The “greatest generation” had so much to teach, and it is not their failure that much of what they bequeathed has been lost. One does not have to be a romantic or a nostalgia-ridden neurotic to appreciate the degree of civility and community that existed not too long ago. Elementary etiquette, manners and deference to superiors were taken for granted. Manliness, and femininity, were also natural by-products. Yes, there was racism, sexism—injustice of all kinds—but at least within each circle of race, ethnicity, community and family, there was a sense of cohesion. Now selfishness has become the characteristic cultural statement of our day, a trait that is as celebrated by our elites as it is exercised by the public.
The coarseness of our contemporary culture is due, in part, to the extent that Catholicism has receded in its influence. It has receded for two reasons: a) we have lost the will to engage the culture with the kind of passion we once did and b) the dominant culture, as formed by our elites, is increasingly unreceptive to Catholicism.
To recapture the culture, Catholicism will have to first awaken from its defensive posture. Internal divisions, scandal in the priesthood and financial woes have chastened the leadership, giving way to a mentality that plays not to lose, instead of playing to win. This will have to change, not only for the betterment of the Church, but for the betterment of society.
Regarding the dominant culture, it is the job of the Catholic League to fend off onslaughts against the Church. A hostile dominant culture surrounds us and it will not retreat without a battle. Unfortunately, too many Catholics still believe that the Catholic way is to make peace with the culture, and that is why they resist the work of the Catholic League. The league is forward-looking and will not succumb to the politics of accommodation. It is one thing to be prudential (a plus), quite another to be without principle.
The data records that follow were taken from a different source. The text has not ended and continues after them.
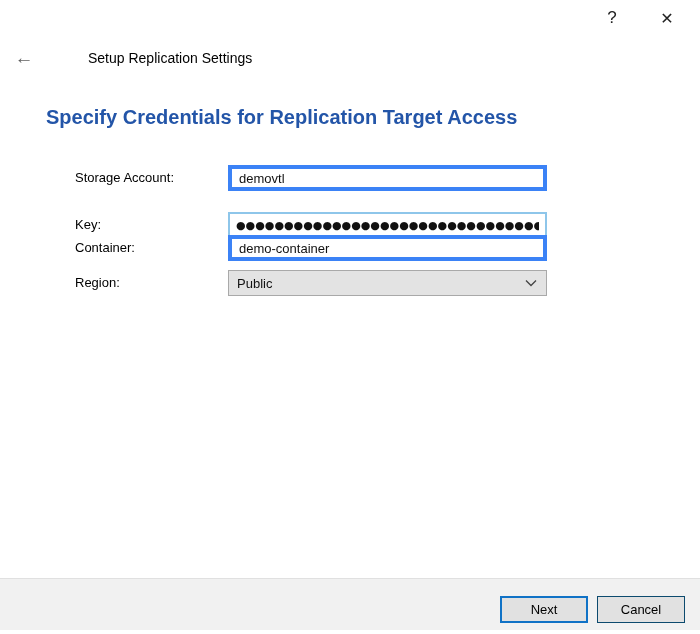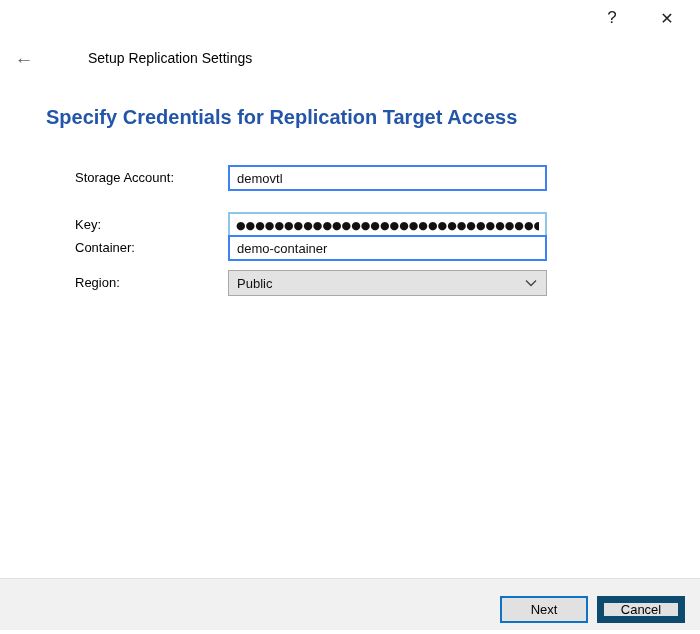--- a/index.html
+++ b/index.html
@@ -90,7 +90,7 @@
     top: 0;
     width: 319px;
     height: 26px;
-    border: 2px solid #3b82f6;
+    border: 4px solid #3b82f6;
     background: #ffffff;
     font-family: "Liberation Sans", "DejaVu Sans", sans-serif;
     font-size: 13px;

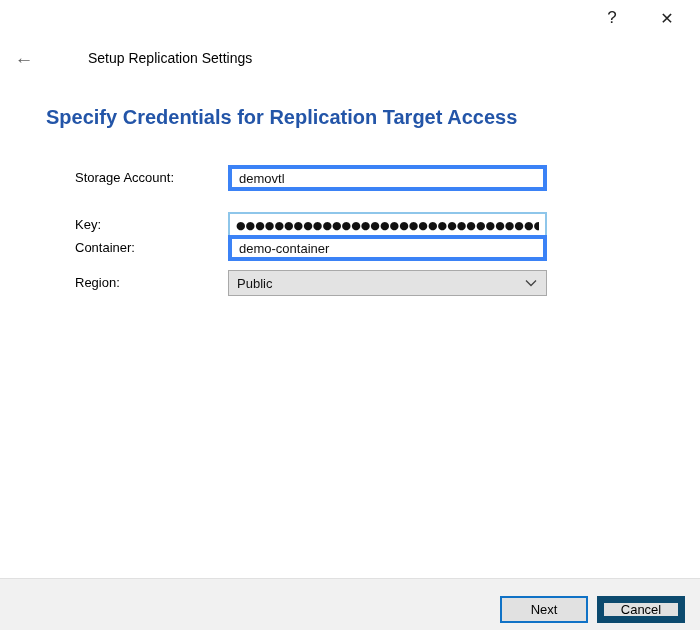--- a/index.html
+++ b/index.html
@@ -150,7 +150,7 @@
     user-select: none;
   }
   .btn-next   { left: 500px; border: 2px solid #1072c6; }
-  .btn-cancel { left: 597px; border: 7px solid #0c4a6e; }
+  .btn-cancel { left: 597px; border: 1px solid #0c4a6e; }
 </style>
 </head>
 <body>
The “greatest generation” paid its dues and it passed the baton to the rest of us. That baton was dropped by my generation and must now be fielded once again. What’s at stake is more than pride—the culture itself is on the line. Catholicism can play a role, a very big role, in regenerating the culture. Whether it seeks to grab the baton is uncertain, but one thing is for sure: the Catholic League will do all it can to see to it that it does.